Web document revisions -

▼

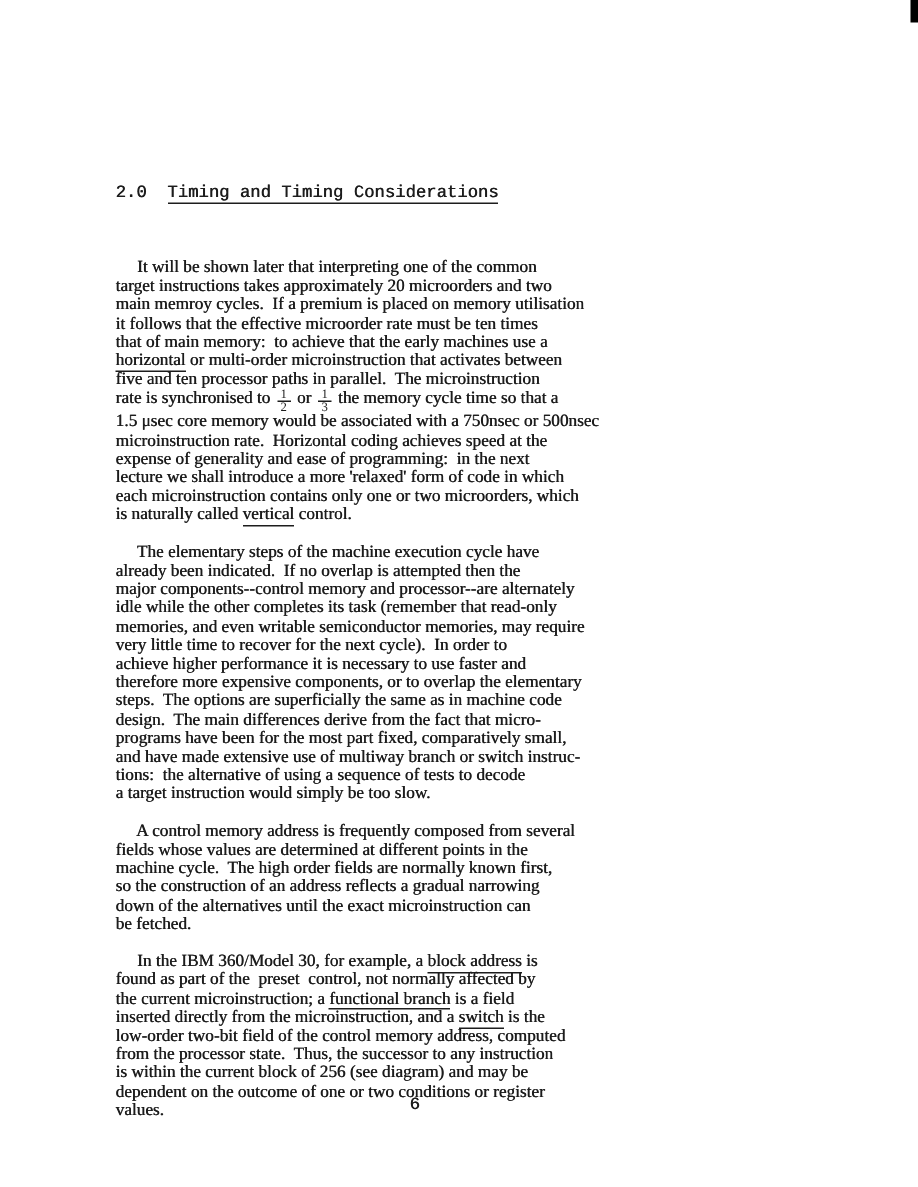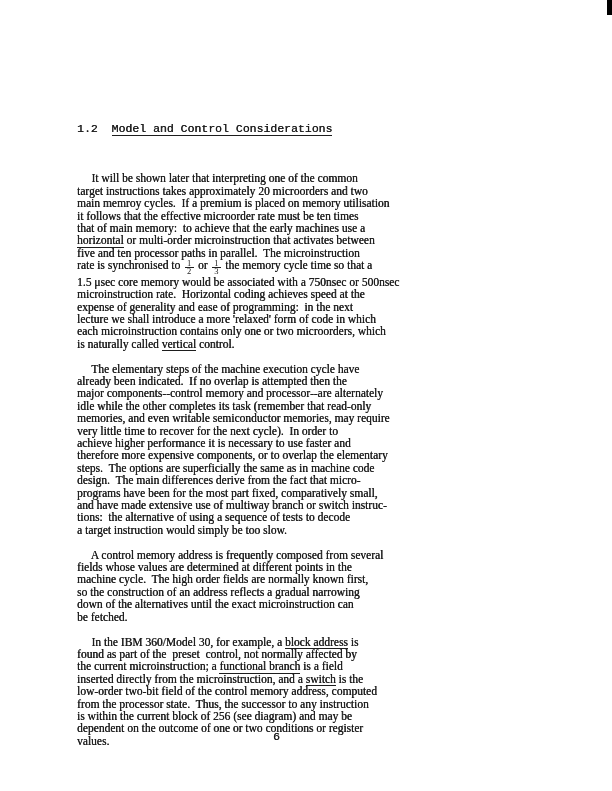--- a/index.html
+++ b/index.html
@@ -47,7 +47,7 @@
   <div class="corner-mark"></div>
 
   <div class="textblock">
-    <div class="heading"><span>1.2</span><span>  </span><span class="u">Model and Control Considerations</span></div>
+    <div class="heading"><span>2.0</span><span>  </span><span class="u">Model and Control Considerations</span></div>
     <div><div class="para"><div class="line"><span>     It will be shown later that interpreting one of the common</span></div><div class="line"><span>target instructions takes approximately 20 microorders and two</span></div><div class="line"><span>main memroy cycles.  If a premium is placed on memory utilisation</span></div><div class="line"><span>it follows that the effective microorder rate must be ten times</span></div><div class="line"><span>that of main memory:  to achieve that the early machines use a</span></div><div class="line"><span class="u">horizontal</span><span> or multi-order microinstruction that activates between</span></div><div class="line"><span>five and ten processor paths in parallel.  The microinstruction</span></div><div class="line"><span>rate is synchronised to </span><span class="frac"><span class="num">1</span><span class="den">2</span></span><span> or </span><span class="frac"><span class="num">1</span><span class="den">3</span></span><span> the memory cycle time so that a</span></div><div class="line"><span>1.5 μsec core memory would be associated with a 750nsec or 500nsec</span></div><div class="line"><span>microinstruction rate.  Horizontal coding achieves speed at the</span></div><div class="line"><span>expense of generality and ease of programming:  in the next</span></div><div class="line"><span>lecture we shall introduce a more 'relaxed' form of code in which</span></div><div class="line"><span>each microinstruction contains only one or two microorders, which</span></div><div class="line"><span>is naturally called </span><span class="u">vertical</span><span> control.</span></div></div><div class="para"><div class="line"><span>     The elementary steps of the machine execution cycle have</span></div><div class="line"><span>already been indicated.  If no overlap is attempted then the</span></div><div class="line"><span>major components--control memory and processor--are alternately</span></div><div class="line"><span>idle while the other completes its task (remember that read-only</span></div><div class="line"><span>memories, and even writable semiconductor memories, may require</span></div><div class="line"><span>very little time to recover for the next cycle).  In order to</span></div><div class="line"><span>achieve higher performance it is necessary to use faster and</span></div><div class="line"><span>therefore more expensive components, or to overlap the elementary</span></div><div class="line"><span>steps.  The options are superficially the same as in machine code</span></div><div class="line"><span>design.  The main differences derive from the fact that micro-</span></div><div class="line"><span>programs have been for the most part fixed, comparatively small,</span></div><div class="line"><span>and have made extensive use of multiway branch or switch instruc-</span></div><div class="line"><span>tions:  the alternative of using a sequence of tests to decode</span></div><div class="line"><span>a target instruction would simply be too slow.</span></div></div><div class="para"><div class="line"><span>     A control memory address is frequently composed from several</span></div><div class="line"><span>fields whose values are determined at different points in the</span></div><div class="line"><span>machine cycle.  The high order fields are normally known first,</span></div><div class="line"><span>so the construction of an address reflects a gradual narrowing</span></div><div class="line"><span>down of the alternatives until the exact microinstruction can</span></div><div class="line"><span>be fetched.</span></div></div><div class="para"><div class="line"><span>     In the IBM 360/Model 30, for example, a </span><span class="u">block address</span><span> is</span></div><div class="line"><span>found as part of the  preset  control, not normally affected by</span></div><div class="line"><span>the current microinstruction; a </span><span class="u">functional branch</span><span> is a field</span></div><div class="line"><span>inserted directly from the microinstruction, and a </span><span class="u">switch</span><span> is the</span></div><div class="line"><span>low-order two-bit field of the control memory address, computed</span></div><div class="line"><span>from the processor state.  Thus, the successor to any instruction</span></div><div class="line"><span>is within the current block of 256 (see diagram) and may be</span></div><div class="line"><span>dependent on the outcome of one or two conditions or register</span></div><div class="line"><span>values.</span></div></div></div>
   </div>
 

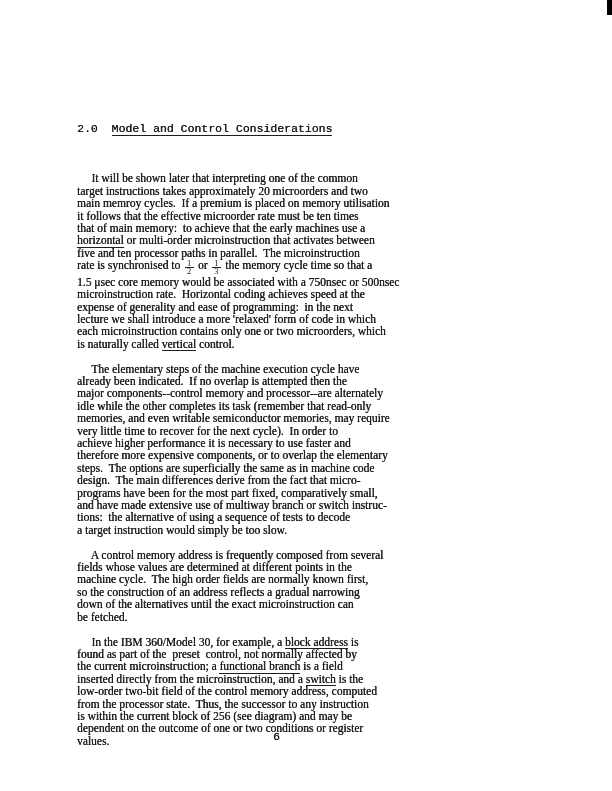--- a/index.html
+++ b/index.html
@@ -47,7 +47,7 @@
   <div class="corner-mark"></div>
 
   <div class="textblock">
-    <div class="heading"><span>2.0</span><span>  </span><span class="u">Model and Control Considerations</span></div>
+    <div class="heading"><span>2.0</span><span>  </span><span class="u">Timing and Timing Considerations</span></div>
     <div><div class="para"><div class="line"><span>     It will be shown later that interpreting one of the common</span></div><div class="line"><span>target instructions takes approximately 20 microorders and two</span></div><div class="line"><span>main memroy cycles.  If a premium is placed on memory utilisation</span></div><div class="line"><span>it follows that the effective microorder rate must be ten times</span></div><div class="line"><span>that of main memory:  to achieve that the early machines use a</span></div><div class="line"><span class="u">horizontal</span><span> or multi-order microinstruction that activates between</span></div><div class="line"><span>five and ten processor paths in parallel.  The microinstruction</span></div><div class="line"><span>rate is synchronised to </span><span class="frac"><span class="num">1</span><span class="den">2</span></span><span> or </span><span class="frac"><span class="num">1</span><span class="den">3</span></span><span> the memory cycle time so that a</span></div><div class="line"><span>1.5 μsec core memory would be associated with a 750nsec or 500nsec</span></div><div class="line"><span>microinstruction rate.  Horizontal coding achieves speed at the</span></div><div class="line"><span>expense of generality and ease of programming:  in the next</span></div><div class="line"><span>lecture we shall introduce a more 'relaxed' form of code in which</span></div><div class="line"><span>each microinstruction contains only one or two microorders, which</span></div><div class="line"><span>is naturally called </span><span class="u">vertical</span><span> control.</span></div></div><div class="para"><div class="line"><span>     The elementary steps of the machine execution cycle have</span></div><div class="line"><span>already been indicated.  If no overlap is attempted then the</span></div><div class="line"><span>major components--control memory and processor--are alternately</span></div><div class="line"><span>idle while the other completes its task (remember that read-only</span></div><div class="line"><span>memories, and even writable semiconductor memories, may require</span></div><div class="line"><span>very little time to recover for the next cycle).  In order to</span></div><div class="line"><span>achieve higher performance it is necessary to use faster and</span></div><div class="line"><span>therefore more expensive components, or to overlap the elementary</span></div><div class="line"><span>steps.  The options are superficially the same as in machine code</span></div><div class="line"><span>design.  The main differences derive from the fact that micro-</span></div><div class="line"><span>programs have been for the most part fixed, comparatively small,</span></div><div class="line"><span>and have made extensive use of multiway branch or switch instruc-</span></div><div class="line"><span>tions:  the alternative of using a sequence of tests to decode</span></div><div class="line"><span>a target instruction would simply be too slow.</span></div></div><div class="para"><div class="line"><span>     A control memory address is frequently composed from several</span></div><div class="line"><span>fields whose values are determined at different points in the</span></div><div class="line"><span>machine cycle.  The high order fields are normally known first,</span></div><div class="line"><span>so the construction of an address reflects a gradual narrowing</span></div><div class="line"><span>down of the alternatives until the exact microinstruction can</span></div><div class="line"><span>be fetched.</span></div></div><div class="para"><div class="line"><span>     In the IBM 360/Model 30, for example, a </span><span class="u">block address</span><span> is</span></div><div class="line"><span>found as part of the  preset  control, not normally affected by</span></div><div class="line"><span>the current microinstruction; a </span><span class="u">functional branch</span><span> is a field</span></div><div class="line"><span>inserted directly from the microinstruction, and a </span><span class="u">switch</span><span> is the</span></div><div class="line"><span>low-order two-bit field of the control memory address, computed</span></div><div class="line"><span>from the processor state.  Thus, the successor to any instruction</span></div><div class="line"><span>is within the current block of 256 (see diagram) and may be</span></div><div class="line"><span>dependent on the outcome of one or two conditions or register</span></div><div class="line"><span>values.</span></div></div></div>
   </div>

▲

WHAT YOU ARE ASKED TO DO -
Output all of the entries verbatim, leaving out any images.

PROBLEM SOLUTION -
--- a/index.html
+++ b/index.html
@@ -47,7 +47,7 @@
   <div class="corner-mark"></div>
 
   <div class="textblock">
-    <div class="heading"><span>1.2</span><span>  </span><span class="u">Model and Control Considerations</span></div>
+    <div class="heading"><span>2.0</span><span>  </span><span class="u">Model and Control Considerations</span></div>
     <div><div class="para"><div class="line"><span>     It will be shown later that interpreting one of the common</span></div><div class="line"><span>target instructions takes approximately 20 microorders and two</span></div><div class="line"><span>main memroy cycles.  If a premium is placed on memory utilisation</span></div><div class="line"><span>it follows that the effective microorder rate must be ten times</span></div><div class="line"><span>that of main memory:  to achieve that the early machines use a</span></div><div class="line"><span class="u">horizontal</span><span> or multi-order microinstruction that activates between</span></div><div class="line"><span>five and ten processor paths in parallel.  The microinstruction</span></div><div class="line"><span>rate is synchronised to </span><span class="frac"><span class="num">1</span><span class="den">2</span></span><span> or </span><span class="frac"><span class="num">1</span><span class="den">3</span></span><span> the memory cycle time so that a</span></div><div class="line"><span>1.5 μsec core memory would be associated with a 750nsec or 500nsec</span></div><div class="line"><span>microinstruction rate.  Horizontal coding achieves speed at the</span></div><div class="line"><span>expense of generality and ease of programming:  in the next</span></div><div class="line"><span>lecture we shall introduce a more 'relaxed' form of code in which</span></div><div class="line"><span>each microinstruction contains only one or two microorders, which</span></div><div class="line"><span>is naturally called </span><span class="u">vertical</span><span> control.</span></div></div><div class="para"><div class="line"><span>     The elementary steps of the machine execution cycle have</span></div><div class="line"><span>already been indicated.  If no overlap is attempted then the</span></div><div class="line"><span>major components--control memory and processor--are alternately</span></div><div class="line"><span>idle while the other completes its task (remember that read-only</span></div><div class="line"><span>memories, and even writable semiconductor memories, may require</span></div><div class="line"><span>very little time to recover for the next cycle).  In order to</span></div><div class="line"><span>achieve higher performance it is necessary to use faster and</span></div><div class="line"><span>therefore more expensive components, or to overlap the elementary</span></div><div class="line"><span>steps.  The options are superficially the same as in machine code</span></div><div class="line"><span>design.  The main differences derive from the fact that micro-</span></div><div class="line"><span>programs have been for the most part fixed, comparatively small,</span></div><div class="line"><span>and have made extensive use of multiway branch or switch instruc-</span></div><div class="line"><span>tions:  the alternative of using a sequence of tests to decode</span></div><div class="line"><span>a target instruction would simply be too slow.</span></div></div><div class="para"><div class="line"><span>     A control memory address is frequently composed from several</span></div><div class="line"><span>fields whose values are determined at different points in the</span></div><div class="line"><span>machine cycle.  The high order fields are normally known first,</span></div><div class="line"><span>so the construction of an address reflects a gradual narrowing</span></div><div class="line"><span>down of the alternatives until the exact microinstruction can</span></div><div class="line"><span>be fetched.</span></div></div><div class="para"><div class="line"><span>     In the IBM 360/Model 30, for example, a </span><span class="u">block address</span><span> is</span></div><div class="line"><span>found as part of the  preset  control, not normally affected by</span></div><div class="line"><span>the current microinstruction; a </span><span class="u">functional branch</span><span> is a field</span></div><div class="line"><span>inserted directly from the microinstruction, and a </span><span class="u">switch</span><span> is the</span></div><div class="line"><span>low-order two-bit field of the control memory address, computed</span></div><div class="line"><span>from the processor state.  Thus, the successor to any instruction</span></div><div class="line"><span>is within the current block of 256 (see diagram) and may be</span></div><div class="line"><span>dependent on the outcome of one or two conditions or register</span></div><div class="line"><span>values.</span></div></div></div>
   </div>
 

--- a/index.html
+++ b/index.html
@@ -47,7 +47,7 @@
   <div class="corner-mark"></div>
 
   <div class="textblock">
-    <div class="heading"><span>2.0</span><span>  </span><span class="u">Model and Control Considerations</span></div>
+    <div class="heading"><span>2.0</span><span>  </span><span class="u">Timing and Timing Considerations</span></div>
     <div><div class="para"><div class="line"><span>     It will be shown later that interpreting one of the common</span></div><div class="line"><span>target instructions takes approximately 20 microorders and two</span></div><div class="line"><span>main memroy cycles.  If a premium is placed on memory utilisation</span></div><div class="line"><span>it follows that the effective microorder rate must be ten times</span></div><div class="line"><span>that of main memory:  to achieve that the early machines use a</span></div><div class="line"><span class="u">horizontal</span><span> or multi-order microinstruction that activates between</span></div><div class="line"><span>five and ten processor paths in parallel.  The microinstruction</span></div><div class="line"><span>rate is synchronised to </span><span class="frac"><span class="num">1</span><span class="den">2</span></span><span> or </span><span class="frac"><span class="num">1</span><span class="den">3</span></span><span> the memory cycle time so that a</span></div><div class="line"><span>1.5 μsec core memory would be associated with a 750nsec or 500nsec</span></div><div class="line"><span>microinstruction rate.  Horizontal coding achieves speed at the</span></div><div class="line"><span>expense of generality and ease of programming:  in the next</span></div><div class="line"><span>lecture we shall introduce a more 'relaxed' form of code in which</span></div><div class="line"><span>each microinstruction contains only one or two microorders, which</span></div><div class="line"><span>is naturally called </span><span class="u">vertical</span><span> control.</span></div></div><div class="para"><div class="line"><span>     The elementary steps of the machine execution cycle have</span></div><div class="line"><span>already been indicated.  If no overlap is attempted then the</span></div><div class="line"><span>major components--control memory and processor--are alternately</span></div><div class="line"><span>idle while the other completes its task (remember that read-only</span></div><div class="line"><span>memories, and even writable semiconductor memories, may require</span></div><div class="line"><span>very little time to recover for the next cycle).  In order to</span></div><div class="line"><span>achieve higher performance it is necessary to use faster and</span></div><div class="line"><span>therefore more expensive components, or to overlap the elementary</span></div><div class="line"><span>steps.  The options are superficially the same as in machine code</span></div><div class="line"><span>design.  The main differences derive from the fact that micro-</span></div><div class="line"><span>programs have been for the most part fixed, comparatively small,</span></div><div class="line"><span>and have made extensive use of multiway branch or switch instruc-</span></div><div class="line"><span>tions:  the alternative of using a sequence of tests to decode</span></div><div class="line"><span>a target instruction would simply be too slow.</span></div></div><div class="para"><div class="line"><span>     A control memory address is frequently composed from several</span></div><div class="line"><span>fields whose values are determined at different points in the</span></div><div class="line"><span>machine cycle.  The high order fields are normally known first,</span></div><div class="line"><span>so the construction of an address reflects a gradual narrowing</span></div><div class="line"><span>down of the alternatives until the exact microinstruction can</span></div><div class="line"><span>be fetched.</span></div></div><div class="para"><div class="line"><span>     In the IBM 360/Model 30, for example, a </span><span class="u">block address</span><span> is</span></div><div class="line"><span>found as part of the  preset  control, not normally affected by</span></div><div class="line"><span>the current microinstruction; a </span><span class="u">functional branch</span><span> is a field</span></div><div class="line"><span>inserted directly from the microinstruction, and a </span><span class="u">switch</span><span> is the</span></div><div class="line"><span>low-order two-bit field of the control memory address, computed</span></div><div class="line"><span>from the processor state.  Thus, the successor to any instruction</span></div><div class="line"><span>is within the current block of 256 (see diagram) and may be</span></div><div class="line"><span>dependent on the outcome of one or two conditions or register</span></div><div class="line"><span>values.</span></div></div></div>
   </div>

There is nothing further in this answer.